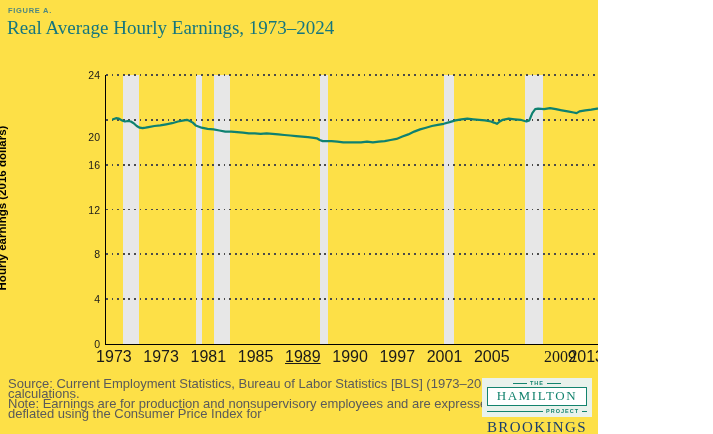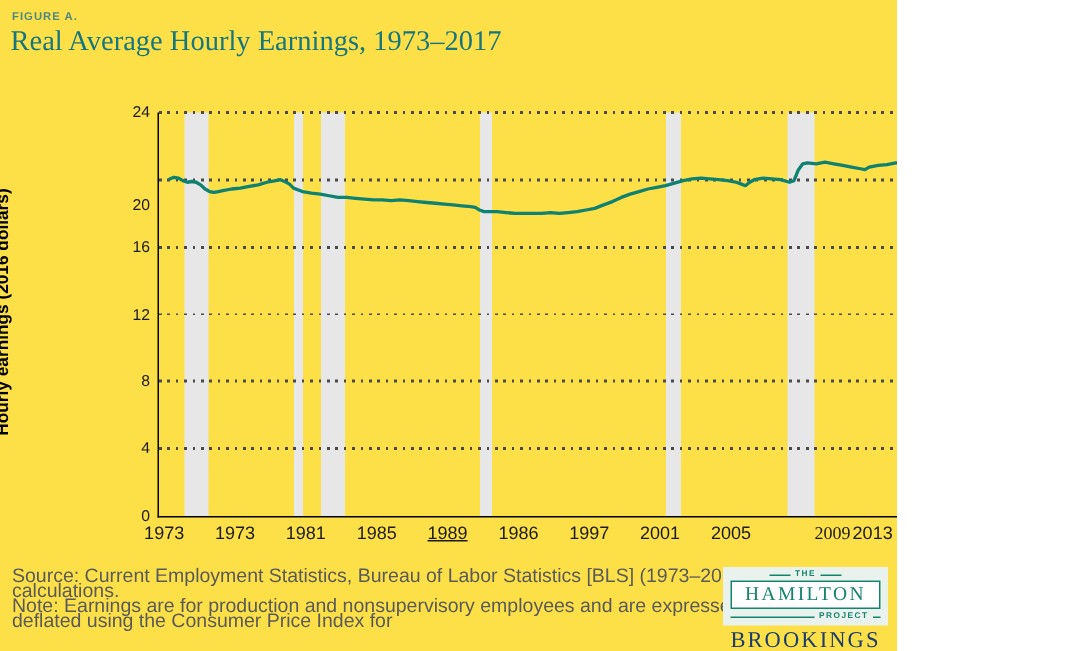--- a/index.html
+++ b/index.html
@@ -33,22 +33,22 @@
     position:absolute; left:0; width:100%; height:1.8px;
     background:repeating-linear-gradient(to right, var(--grid_dot) 0 1.8px, transparent 1.8px 5.6px);
   }
   .series-svg { position:absolute; left:0; top:0; width:100%; height:100%; overflow:visible; }
 
   .ytick {
     position:absolute; left:-32px; width:26px; text-align:right;
     font-size:10.5px; color:var(--tick_text);
   }
   .xtick {
-    position:absolute; width:34px; margin-left:-17px; text-align:left;
-    top:273px; font-size:12px; color:var(--tick_text);
+    position:absolute; width:34px; margin-left:-17px; text-align:center;
+    top:273px; font-size:16px; color:var(--tick_text);
   }
 
   .source {
     position:absolute; left:8px; top:379px;
     font-size:13px; line-height:10px; color:var(--note_gray);
   }
 
   .logo { position:absolute; top:378px; right:6px; width:110px; }
   .hp-box { background:var(--logo_mint); padding:2px 5px 3px 5px; }
   .hp-the {
@@ -72,21 +72,21 @@
     font-family:"Liberation Serif", serif; font-size:15px; letter-spacing:1.4px;
     color:var(--brookings_navy);
   }
 </style>
 </head>
 <body>
 
 <div class="page">
 
   <div class="fig-label">FIGURE A.</div>
-  <div class="fig-title">Real Average Hourly Earnings, 1973–2017</div>
+  <div class="fig-title">Real Average Hourly Earnings, 1973–2024</div>
 
   <div class="y-axis-title">Hourly earnings (2016 dollars)</div>
 
   <div class="plot">
     <div id="bands">
         <div class="band" style="left: 17.122px; width: 15.9412px;"></div>
         <div class="band" style="left: 89.7429px; width: 6.49455px;"></div>
         <div class="band" style="left: 108.046px; width: 15.9412px;"></div>
         <div class="band" style="left: 213.73px; width: 8.2658px;"></div>
         <div class="band" style="left: 337.717px; width: 10.6275px;"></div>
@@ -111,21 +111,21 @@
         <div class="ytick" style="top: 83.6667px;">16</div>
         <div class="ytick" style="top: 56px;">20</div>
         <div class="ytick" style="top: -6px;">24</div>
       </div>
     <div id="xticks">
         <div class="xtick" style="left: 7.08497px;">1973</div>
         <div class="xtick" style="left: 54.3181px;">1973</div>
         <div class="xtick" style="left: 101.551px;">1981</div>
         <div class="xtick" style="left: 148.784px;">1985</div>
         <div class="xtick" style="left: 196.017px; text-decoration: underline;">1989</div>
-        <div class="xtick" style="left: 243.251px;">1986</div>
+        <div class="xtick" style="left: 243.251px;">1990</div>
         <div class="xtick" style="left: 290.484px;">1997</div>
         <div class="xtick" style="left: 337.717px;">2001</div>
         <div class="xtick" style="left: 384.95px;">2005</div>
         <div class="xtick" style="left: 454px; font-family: Liberation Serif, serif;">2009</div>
         <div class="xtick" style="left: 479.416px;">2013</div>
         <div class="xtick" style="left: 526.649px;">2017</div>
       </div>
   </div>
 
   <div class="source">

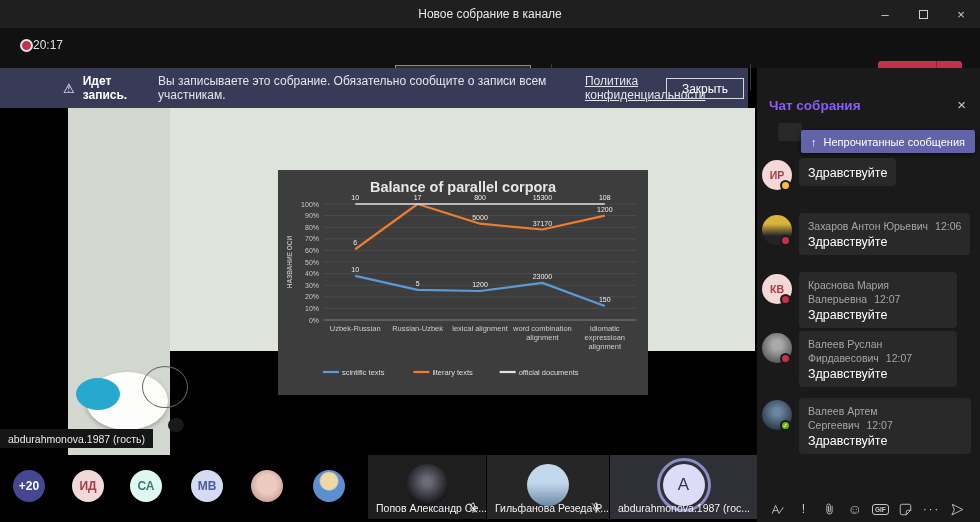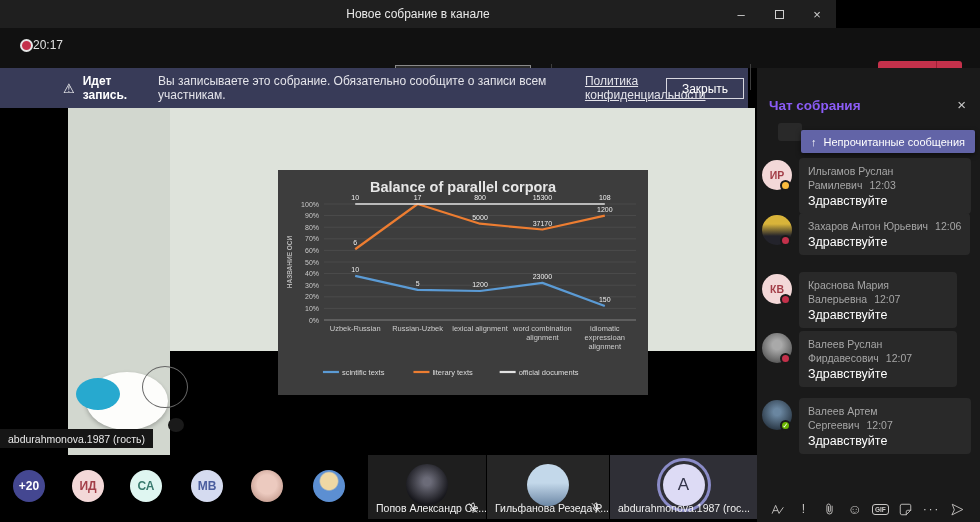--- a/index.html
+++ b/index.html
@@ -2,21 +2,21 @@
 <html><head>
 <meta charset="utf-8">
 <style>
   * { margin:0; padding:0; box-sizing:border-box; }
   html,body { background:#000; }
   #app {
     position:relative; width:980px; height:522px; overflow:hidden;
     font-family:"Liberation Sans", sans-serif; background:#000; color:#fff;
   }
   
-  .titlebar { position:absolute; left:0; top:0; width:836px; height:28px; background:#1f1f1f; }
+  .titlebar { position:absolute; left:0; top:0; width:980px; height:28px; background:#1f1f1f; }
   .titlebar .title { position:absolute; left:0; right:0; top:7px; text-align:center; font-size:12px; color:#e8e8e8; }
   .wincontrols { position:absolute; right:0; top:0; height:28px; display:flex; }
   .winbtn { width:38px; height:28px; display:flex; align-items:center; justify-content:center; color:#cfcfcf; font-size:13px; }
   .maxbox { width:9px; height:9px; border:1px solid #cfcfcf; }
   
   .toolbar { position:absolute; left:0; top:28px; width:980px; height:40px; background:#111; }
   .rec-wrap { position:absolute; left:20px; top:10px; display:flex; align-items:center; gap:0; }
   .rec-dot { width:13px; height:13px; border-radius:50%; background:#c4314b; border:2px solid #e6e6e6; }
   .timer { font-size:12px; color:#e0e0e0; }
   .req-btn { position:absolute; left:395px; top:37px; width:136px; height:24px; background:#2b2b2b; border:1px solid #8a8a8a;
@@ -313,21 +313,21 @@
 
     <div class="msg-stub"></div>
     <div class="unread-pill">
       <span>↑</span>
       <span>Непрочитанные сообщения</span>
     </div>
 
     <div class="msg" style="top:90px">
       <div class="msg-av" style="background:#f3d8d8; color:#a33e48;">ИР</div>
       <div class="badge" style="background:#fbbc3e;"></div>
-      <div class="bubble"><div class="msg-meta"><span>Ильгамов Руслан Рамилевич</span><span class="msg-time">12:03</span></div>
+      <div class="bubble">
         <div class="msg-text">Здравствуйте</div></div>
     </div>
 
     <div class="msg" style="top:145px">
       <div class="msg-av art-zakharov"></div>
       <div class="badge" style="background:#c4314b;"></div>
       <div class="bubble"><div class="msg-meta"><span>Захаров Антон Юрьевич</span><span class="msg-time">12:06</span></div>
         <div class="msg-text">Здравствуйте</div></div>
     </div>
 

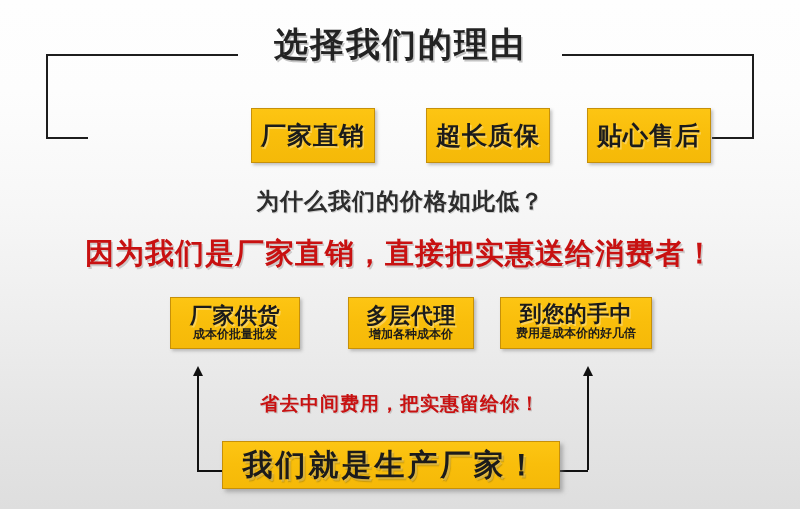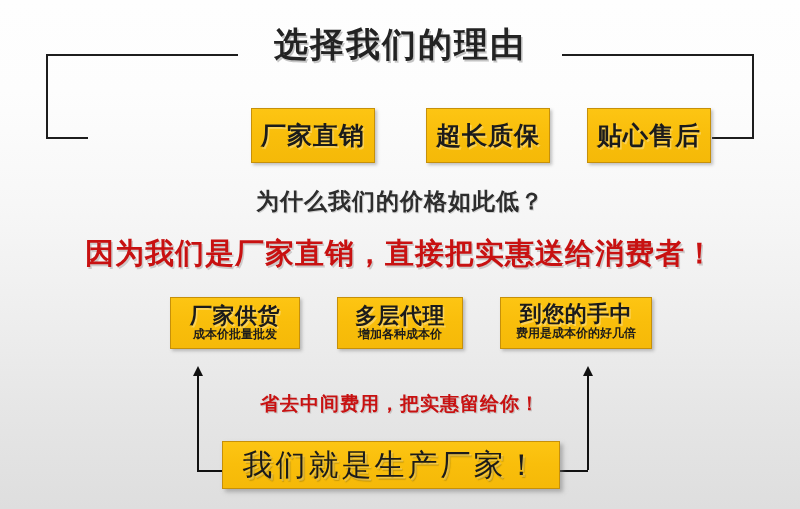--- a/index.html
+++ b/index.html
@@ -112,21 +112,21 @@
     background: linear-gradient(to bottom, #fdc513 0%, #f9be0b 48%, #f5b908 100%);
     border: 1px solid #c6900a;
     box-shadow: 3px 3px 4px rgba(120,120,120,0.5);
     display: flex;
     align-items: center;
     justify-content: center;
     box-sizing: border-box;
   }
   #banner-text {
     font-size: 30px;
-    font-weight: normal;
+    font-weight: bold;
     color: #1b1b1b;
     letter-spacing: 3px;
     white-space: nowrap;
     text-shadow: 2px 2px 0 rgba(255,255,255,0.22), 2.5px 2.5px 1px rgba(120,95,10,0.35);
   }
 
   
   .arrow-stem { background: #111; width: 2px; }
   .arrow-foot { background: #111; height: 2px; }
   .arrow-head {
@@ -168,21 +168,21 @@
   </div>
 
   <div class="abs" id="question">为什么我们的价格如此低？</div>
 
   <div class="abs ybox midbox" style="left:170px; width:130px;">
     <span class="bx-title">厂家供货</span>
     <span class="bx-sub">成本价批量批发</span>
   </div>
 
   <div class="abs" id="red-main">因为我们是厂家直销，直接把实惠送给消费者！</div>
-  <div class="abs ybox midbox" style="left:337px; width:126px;">
+  <div class="abs ybox midbox" style="left:348px; width:126px;">
     <span class="bx-title">多层代理</span>
     <span class="bx-sub">增加各种成本价</span>
   </div>
   <div class="abs ybox midbox" style="left:500px; width:152px;font-family:Liberation Mono, monospace;">
     <span class="bx-title">到您的手中</span>
     <span class="bx-sub">费用是成本价的好几倍</span>
   </div>
 
   <div class="abs">
     <div class="abs arrow-head" style="left:193px; top:366px;"></div>

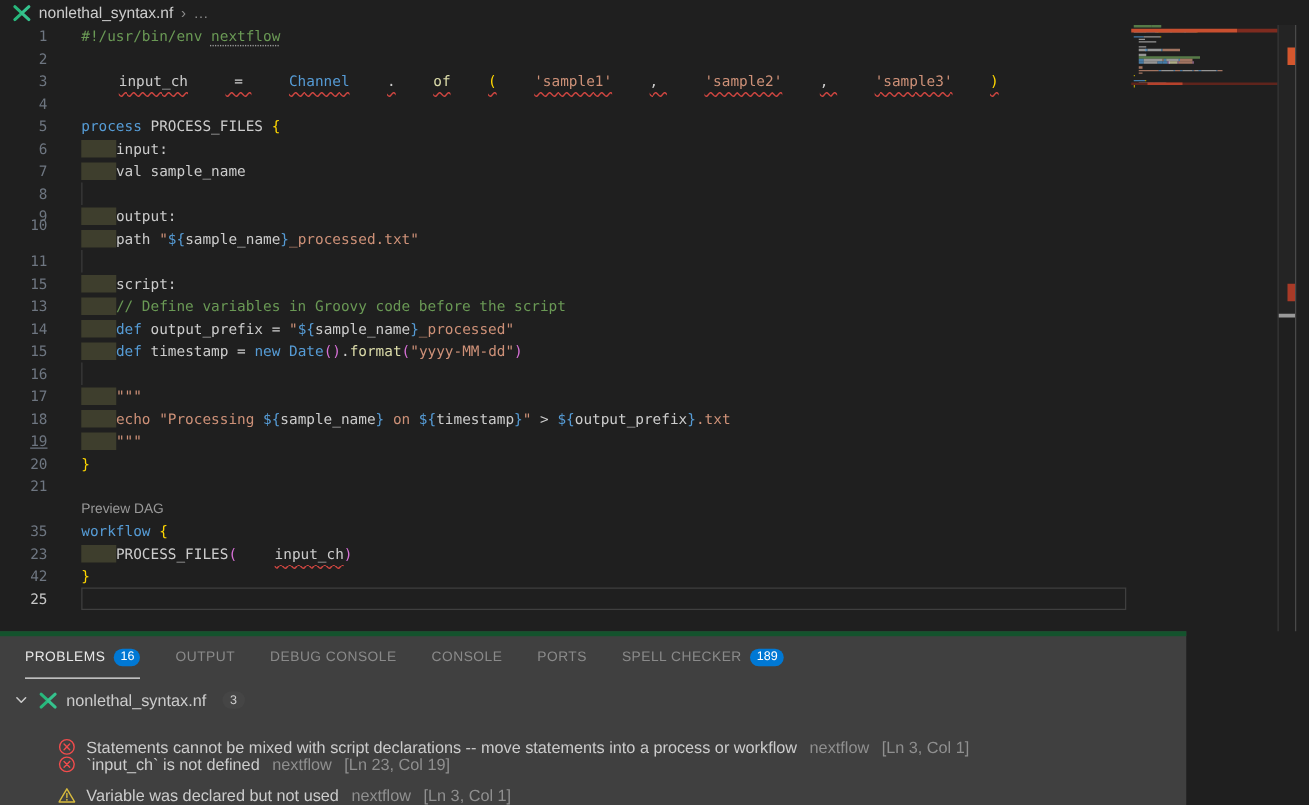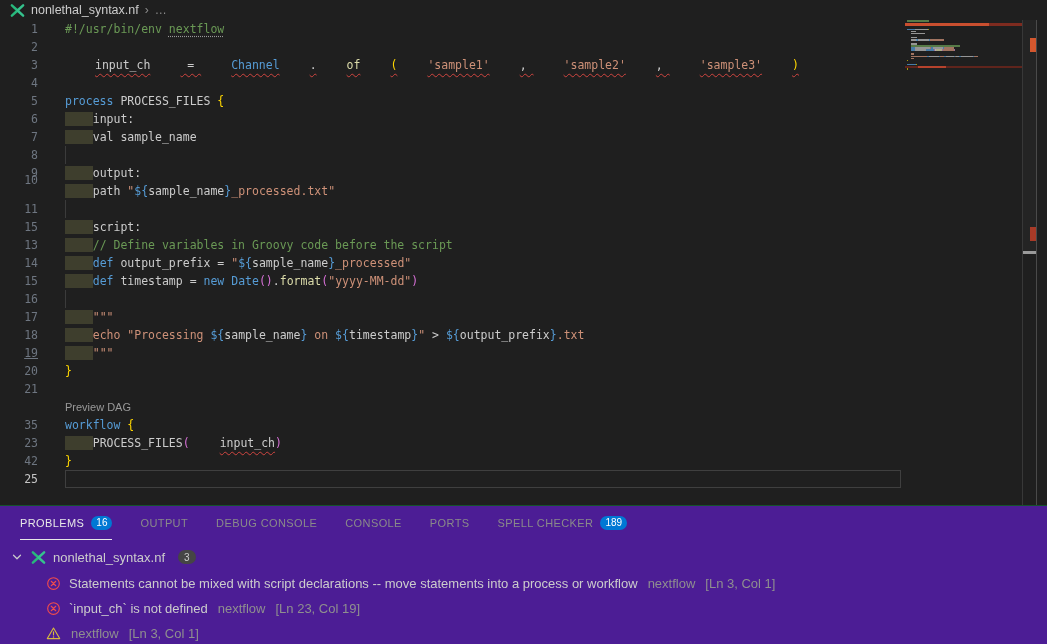--- a/index.html
+++ b/index.html
@@ -56,22 +56,22 @@
   #scrollbar { position:absolute; left:1022px; top:0; width:15px; height:485px;
                border-left:1px solid #383838; border-right:1px solid #4a4a4a; }
   #scroll-slider { position:absolute; left:0; top:0; width:100%; height:234px;
                    background:rgba(120,120,120,0.06); }
   #scroll-slider-end { position:absolute; left:0; top:231px; width:100%; height:3px; background:#9a9a9a; }
   .ovr-mark { position:absolute; left:7px; width:6px; height:14px; }
   .ovr-mark.m1 { top:18px;  background:#d4572e; }
   .ovr-mark.m2 { top:207px; background:#a83a27; }
 
   
-  #panel { position:absolute; left:0; top:505px; width:1047px; height:139px;
-           background:#4c1d95; border-top:1px solid #14532d; }
+  #panel { position:absolute; left:0; top:505px; width:949px; height:139px;
+           background:#404040; border-top:4px solid #14532d; }
   #panel-tabs { display:flex; align-items:center; height:34px; padding-left:20px; gap:28px; }
   .panel-tab { display:flex; align-items:center; gap:7px; height:34px; cursor:pointer;
                font-size:11px; letter-spacing:0.4px; color:#8a8a8a; border-bottom:1px solid transparent; }
   .panel-tab.active { color:#e7e7e7; border-bottom:1px solid #e7e7e7; }
   .badge { background:#0078d4; color:#ffffff; font-size:10px; border-radius:9px;
            padding:1.5px 5px; min-width:8px; text-align:center; letter-spacing:0; }
 
   #problems { position:relative; font-size:13px; }
   #problem-group { position:absolute; left:0; top:5px; width:1047px; height:24px;
                    display:flex; align-items:center; gap:7px; padding-left:10px; cursor:pointer; }
@@ -339,21 +339,21 @@
         <span>
           <svg width="15" height="15" viewBox="0 0 16 16">
             <path d="M2 2.5 L8 8 L2 13.5" fill="none" stroke="#28b87c" stroke-width="2.6" stroke-linecap="round" stroke-linejoin="round"></path>
             <path d="M14 2.5 L8 8 L14 13.5" fill="none" stroke="#35c28d" stroke-width="2.6" stroke-linecap="round" stroke-linejoin="round"></path>
           </svg>
         </span>
         <span>nonlethal_syntax.nf</span>
         <span class="count-badge">3</span>
       </div>
       <div id="problem-rows">
-          <div class="problem-row" style="top: 31px;">
+          <div class="problem-row" style="top: 42px;">
             <span>
               <svg width="15" height="15" viewBox="0 0 16 16">
                 <circle cx="8" cy="8" r="6.2" fill="none" stroke="#f14c4c" stroke-width="1.2"></circle>
                 <path d="M5.6 5.6 L10.4 10.4 M10.4 5.6 L5.6 10.4" stroke="#f14c4c" stroke-width="1.2" stroke-linecap="round"></path>
               </svg>
             </span>
             <span class="msg">Statements cannot be mixed with script declarations -- move statements into a process or workflow</span>
             <span class="src">nextflow</span>
             <span class="pos">[Ln 3, Col 1]</span>
           </div>
@@ -369,20 +369,21 @@
             <span class="pos">[Ln 23, Col 19]</span>
           </div>
           <div class="problem-row" style="top: 81px;">
             <span>
               <svg width="15" height="15" viewBox="0 0 16 16">
                 <path d="M8 2.2 L14.6 13.4 H1.4 Z" fill="none" stroke="#d7ba3d" stroke-width="1.2" stroke-linejoin="round"></path>
                 <path d="M8 6.2 V9.6" stroke="#d7ba3d" stroke-width="1.2" stroke-linecap="round"></path>
                 <circle cx="8" cy="11.6" r="0.8" fill="#d7ba3d"></circle>
               </svg>
             </span>
+            <span class="msg">Variable was declared but not used</span>
             <span class="src">nextflow</span>
             <span class="pos">[Ln 3, Col 1]</span>
           </div>
         </div>
     </div>
   </div>
 
 </div>
 
 </body></html>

########################################

## ABOUT THIS TASK
Among the lines of the preceding data, which ones hold the word "slider"? List them.

## EXPECTED OUTPUT
   #scroll-slider { position:absolute; left:0; top:0; width:100%; height:234px;
   #scroll-slider-end { position:absolute; left:0; top:231px; width:100%; height:3px; background:#9a9a9a; }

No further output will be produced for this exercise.